ACPR/237/2024 du 10.04.2024 sur OTDP/153/2024 ( TDP ) , REJETE

Recours TF déposé le 15.05.2024, 6B_396/2024
Descripteurs : ORDONNANCE PÉNALE;OPPOSITION TARDIVE;SIGNATURE;FORMALISME EXCESSIF
Normes : CPP.356; CPP.354; CPP.87; CPP.110

république et

canton de Genève

POUVOIR JUDICIAIRE

P/9691/2021 ACPR/237/2024

COUR DE JUSTICE

Chambre pénale de recours

Arrêt du mercredi 10 avril 2024

 

Entre

A______, domicilié ______, France, représenté par Me Emmeline FILLIEZ-BONNARD, avocate, Penalex Avocats SA, rue de Lausanne 1, case postale 1140, 1800 Vevey,

recourant,

contre l'ordonnance rendue le 30 janvier 2024 par le Tribunal de police,

et

LE TRIBUNAL DE POLICE, rue des Chaudronniers 9, 1204 Genève - case postale 3715,
1211 Genève 3,

LE MINISTÈRE PUBLIC de la République et canton de Genève, route de Chancy 6B, 1213 Petit-Lancy - case postale 3565, 1211 Genève 3,

intimés.


EN FAIT :

A. Par acte expédié le 12 février 2024, A______ recourt contre l'ordonnance du 30 janvier 2024, notifiée le lendemain, par laquelle le Tribunal de police a constaté l'irrecevabilité de son opposition et dit que l'ordonnance pénale du 23 mai 2023 était assimilée à un jugement entré en force.

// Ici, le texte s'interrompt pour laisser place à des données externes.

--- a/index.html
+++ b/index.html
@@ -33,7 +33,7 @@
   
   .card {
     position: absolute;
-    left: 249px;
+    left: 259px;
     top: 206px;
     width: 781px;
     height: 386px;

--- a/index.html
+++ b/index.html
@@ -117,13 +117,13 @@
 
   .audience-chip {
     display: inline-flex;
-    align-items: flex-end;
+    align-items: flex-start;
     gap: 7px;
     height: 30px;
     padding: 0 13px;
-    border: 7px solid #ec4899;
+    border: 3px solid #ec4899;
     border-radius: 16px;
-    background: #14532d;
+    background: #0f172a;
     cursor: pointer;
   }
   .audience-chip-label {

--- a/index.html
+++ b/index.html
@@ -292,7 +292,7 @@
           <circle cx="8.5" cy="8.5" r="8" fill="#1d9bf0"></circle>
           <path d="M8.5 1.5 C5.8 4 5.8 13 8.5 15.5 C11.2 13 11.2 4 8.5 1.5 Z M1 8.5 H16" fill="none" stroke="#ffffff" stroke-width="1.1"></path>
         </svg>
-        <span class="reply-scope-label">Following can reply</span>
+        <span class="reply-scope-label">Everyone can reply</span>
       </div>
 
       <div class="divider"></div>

Le recourant conclut à l'annulation de l'ordonnance querellée et au renvoi de la cause au Tribunal de police pour nouvelle décision.

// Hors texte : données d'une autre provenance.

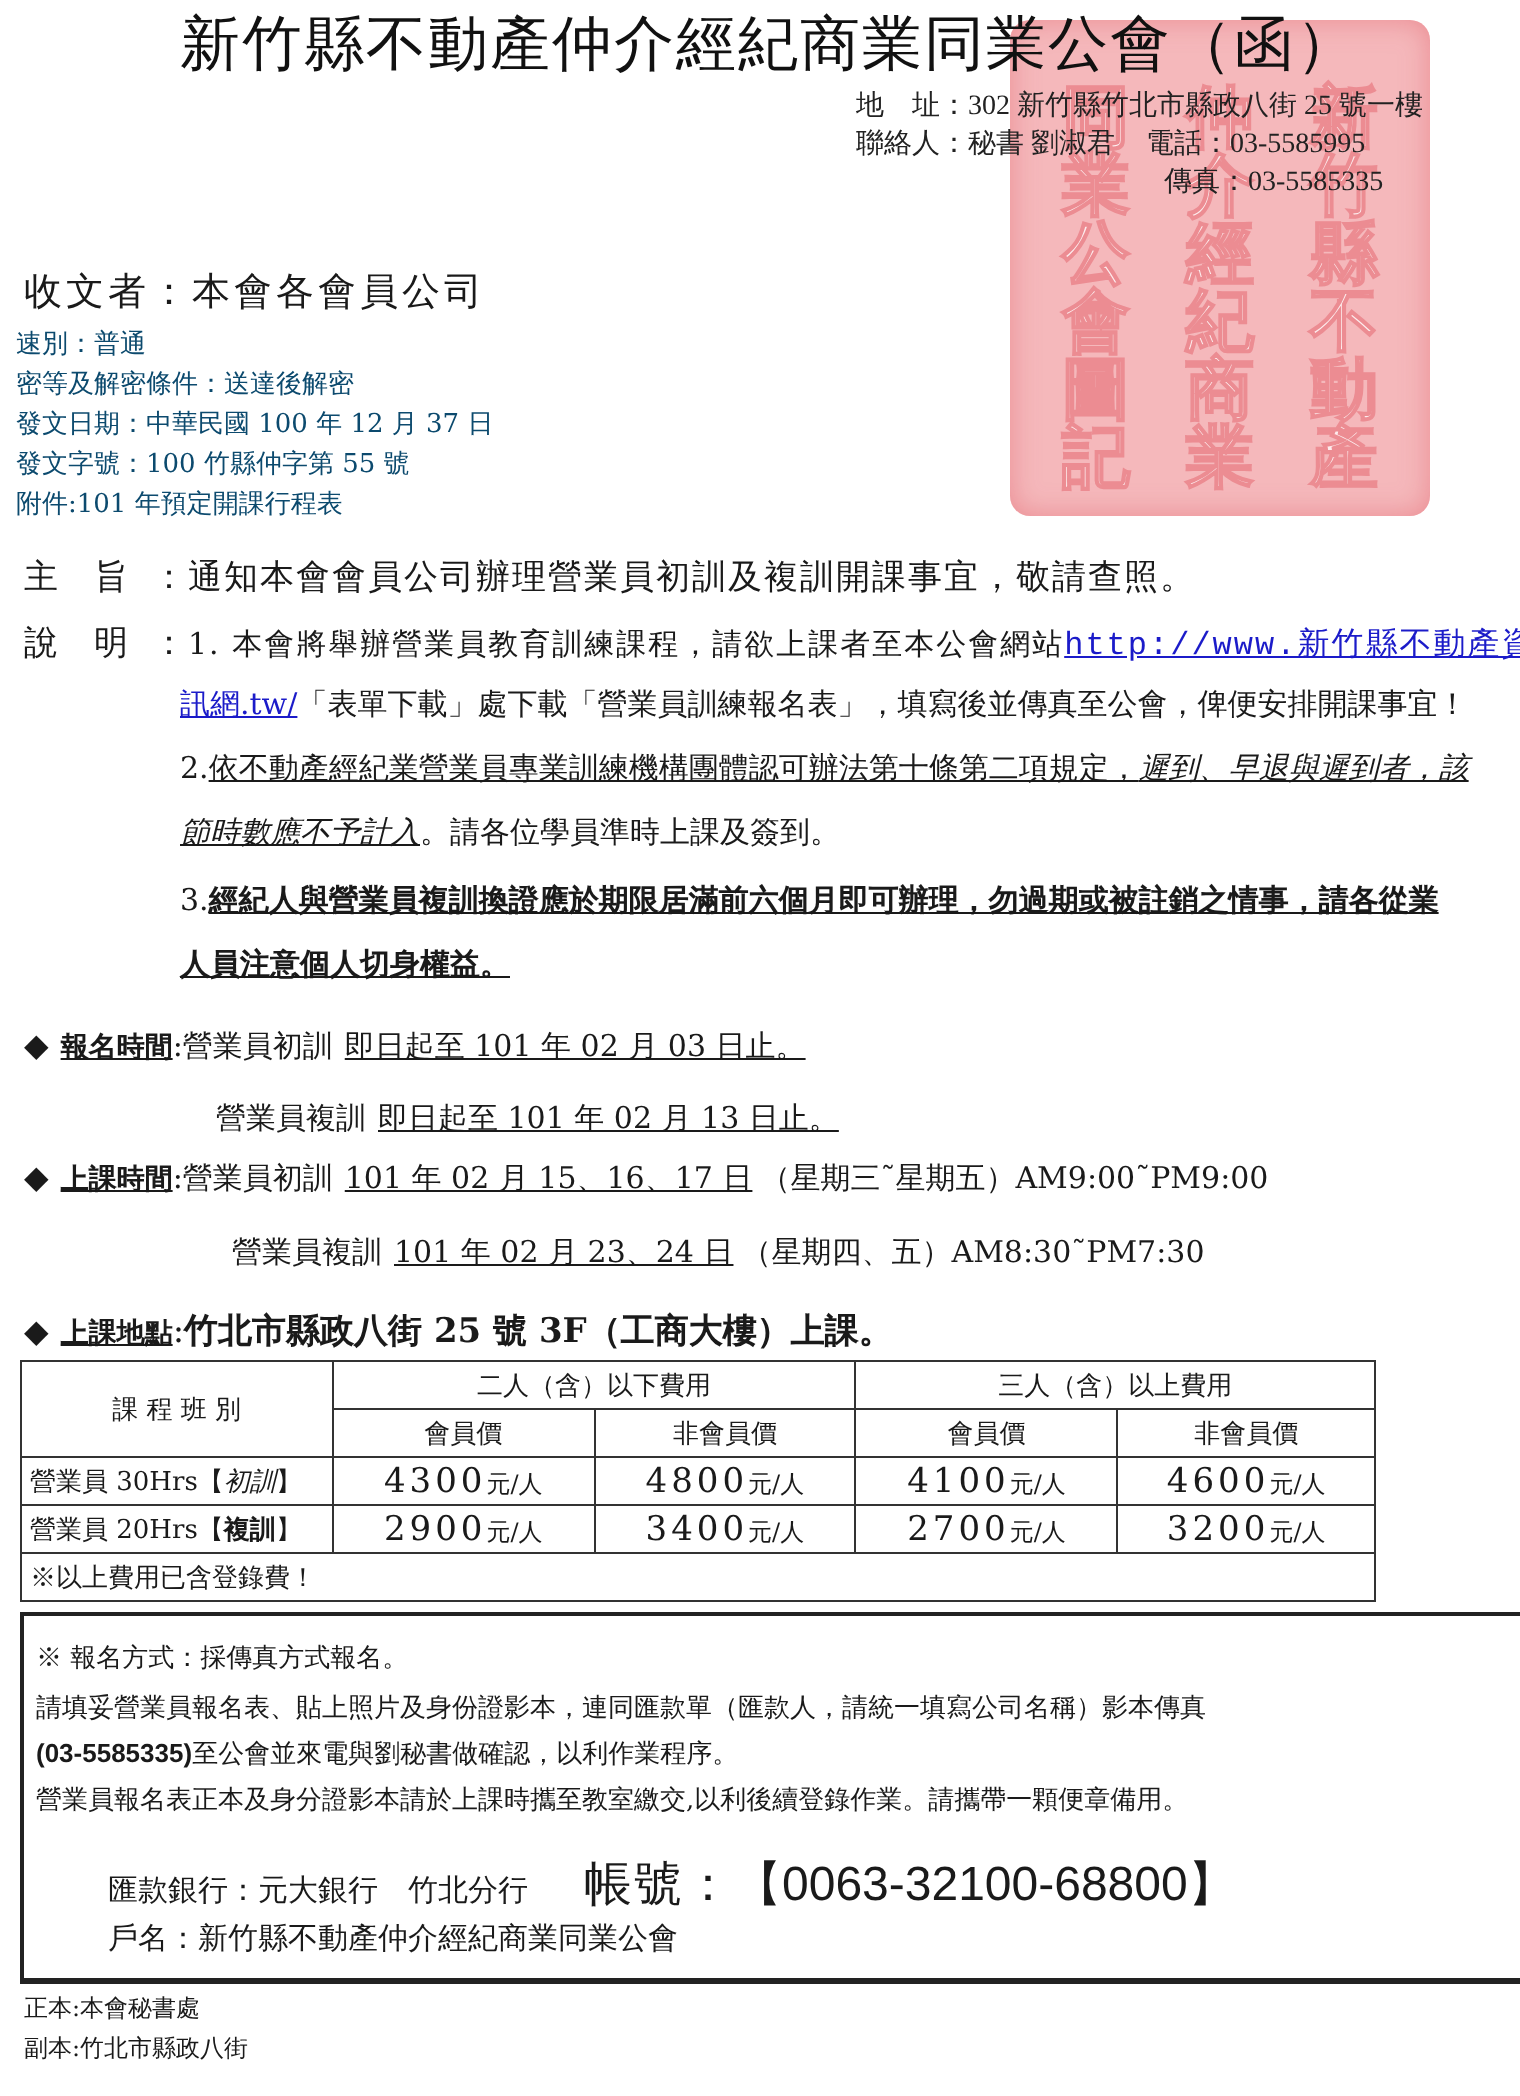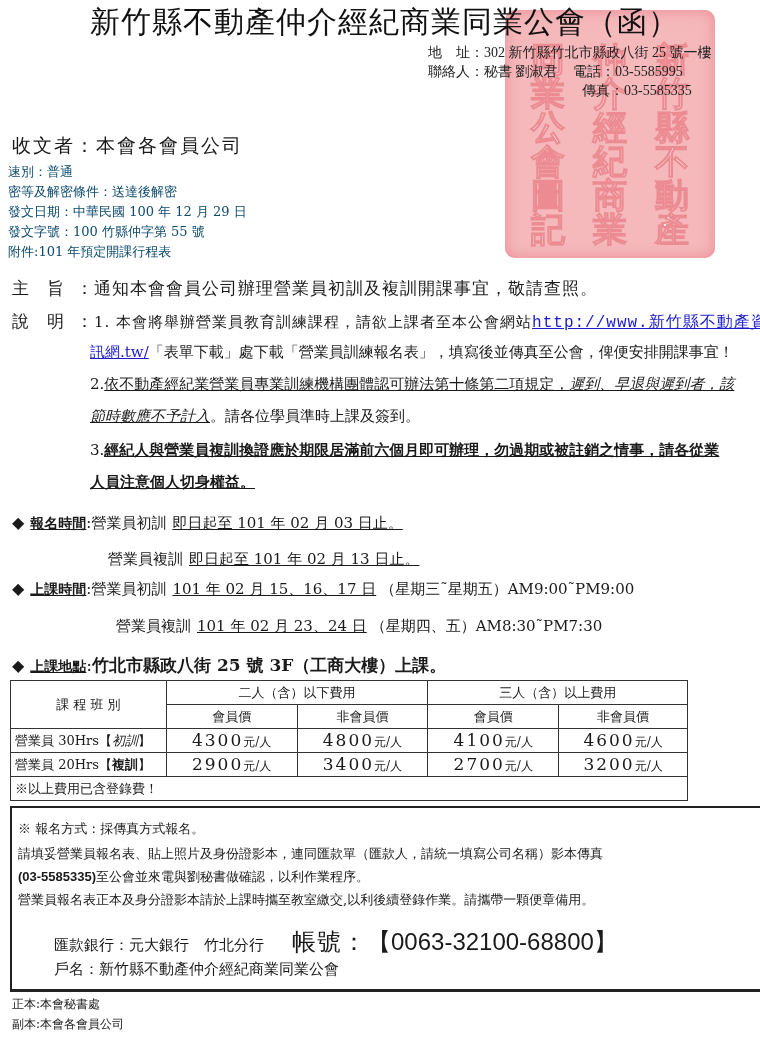--- a/index.html
+++ b/index.html
@@ -100,7 +100,7 @@
 <div class="abs recipient">收文者：本會各會員公司</div>
 <div class="abs meta" style="top:163px;">速別：普通</div>
 <div class="abs meta" style="top:183px;">密等及解密條件：送達後解密</div>
-<div class="abs meta" style="top:203px;">發文日期：中華民國 100 年 12 月 29 日</div>
+<div class="abs meta" style="top:203px;">發文日期：中華民國 100 年 12 月 37 日</div>
 <div class="abs meta" style="top:223px;">發文字號：100 竹縣仲字第 55 號</div>
 <div class="abs meta" style="top:243px;">附件:101 年預定開課行程表</div>
 

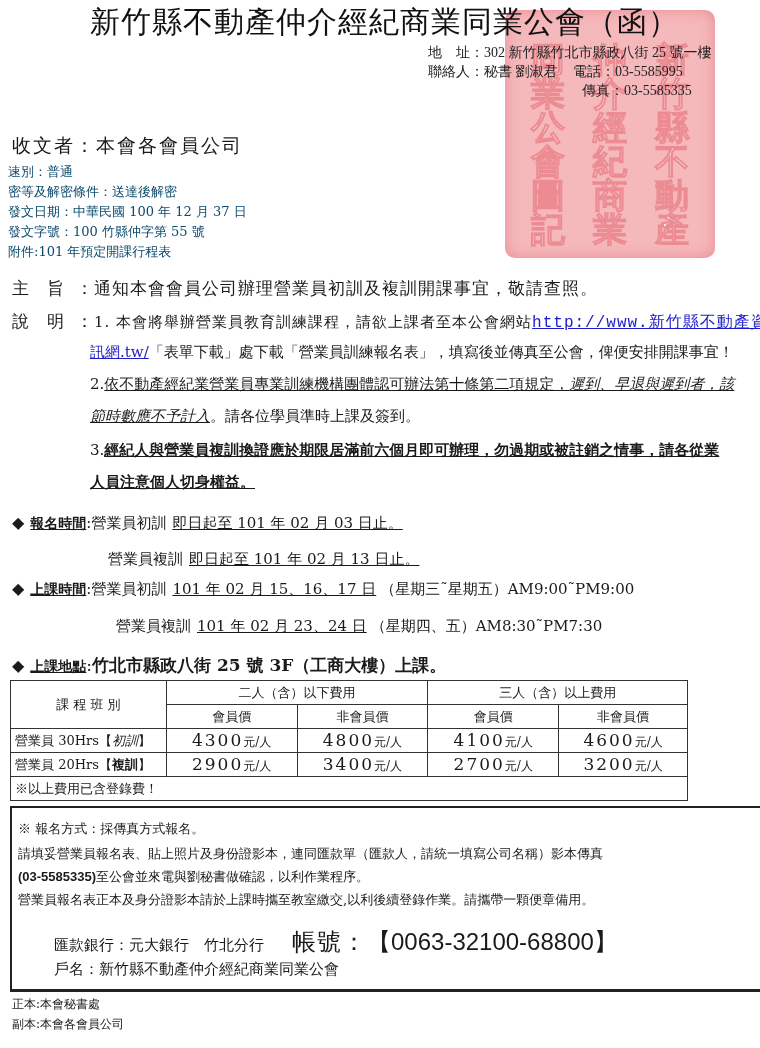--- a/index.html
+++ b/index.html
@@ -199,6 +199,6 @@
 </div>
 
 <div class="abs footer" style="top:996px;">正本:本會秘書處</div>
-<div class="abs footer" style="top:1016px;">副本:本會各會員公司</div>
+<div class="abs footer" style="top:1016px;">副本:竹北市縣政八街</div>
 
 </body></html>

B. Les faits pertinents suivants ressortent du dossier :

a.a. Par ordonnance pénale sur opposition du 23 mai 2023, le Ministère public a condamné A______ à une peine pécuniaire de 180 jours-amende à CHF 650.- pour abus de confiance (art. 138 CP), escroquerie (art. 146 CP), tentative d'escroquerie (art. 22 cum art. 146 CP), calomnie (art. 174 CP), tentative de contrainte (art. 22 cum art. 181 CP), faux dans les titres (art. 251 CP), usurpation de fonctions (art. 287 CP) et dénonciation calomnieuse (art. 303 CP).

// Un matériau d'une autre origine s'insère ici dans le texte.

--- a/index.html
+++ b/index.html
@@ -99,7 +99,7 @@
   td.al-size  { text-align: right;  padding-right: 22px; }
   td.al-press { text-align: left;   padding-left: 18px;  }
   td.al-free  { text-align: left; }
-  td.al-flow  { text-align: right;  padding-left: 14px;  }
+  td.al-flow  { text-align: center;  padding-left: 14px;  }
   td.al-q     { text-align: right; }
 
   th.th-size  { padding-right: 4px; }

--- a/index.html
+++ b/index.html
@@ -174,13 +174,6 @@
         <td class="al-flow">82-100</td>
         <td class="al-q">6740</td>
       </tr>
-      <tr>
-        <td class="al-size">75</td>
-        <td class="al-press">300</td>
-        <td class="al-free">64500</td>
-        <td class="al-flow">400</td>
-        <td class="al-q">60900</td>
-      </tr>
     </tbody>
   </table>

Cette décision mentionne comme adresse du précité son domicile sis no. ______ rue 1______, [code postal] B______, France. Il y est également précisé que le prévenu peut former opposition par écrit dans les dix jours devant le Ministère public.

a.b. L'ordonnance précitée a cependant été expédiée, par pli recommandé, à l'attention de A______, à l'adresse sise rue 2______ no. ______, [code postal] C______, France.

a.c. D'après le suivi postal de cet envoi, la missive a été distribuée le 17 juin 2023.

En outre, l'avis de réception de la poste suisse figurant au dossier (classeur 1) comporte une signature ressemblant à celle de A______ – comparaison étant faite avec les signatures apparaissant sur le procès-verbal de l'audience à la police du 13 avril 2022 (classeur 2, C-82) – la date manuscrite du 17 juin 2023 et un tampon de la poste française avec cette même date.

a.d. Au dos de l'enveloppe contenant l'ordonnance litigieuse figure la mention manuscrite : "signé le 19/06/2023 Poste C______" (classeur 4, C-739).

b. Par lettre non signée, datée du 19 juin 2022 (sic) et parvenue à la poste suisse le 27 juin 2023 (ci-après, première opposition), un dénommé D______ – intervenant pour "E______" [nom commercial non inscrit au registre des sociétés françaises] – déclare "[faire] appel […] pour le compte de Mr et Mme [nom de famille de] A______ dans le dossier P/9691/2021 […]", lesquels seraient ses "clients". Il est mentionné en préambule: "P/9691 ______ reçue le 18/06/2023".

Aucune procuration n'accompagnait cette lettre.

c. Par courrier du 29 juin 2023 (ci-après, seconde opposition), A______ a formé opposition à l'ordonnance pénale précitée. Il a également joint une procuration en faveur de Me Emmeline FILLIEZ-BONNARD, datée du 23 juin précédent.

d. Par ordonnance sur opposition tardive du 8 août 2023, le Ministère public a considéré que la première opposition était irrecevable, au vu des vices de forme qui la frappaient, et que la seconde était tardive. Il a transmis la cause au Tribunal de police pour que cette autorité statue sur la validité des oppositions, concluant à leur irrecevabilité.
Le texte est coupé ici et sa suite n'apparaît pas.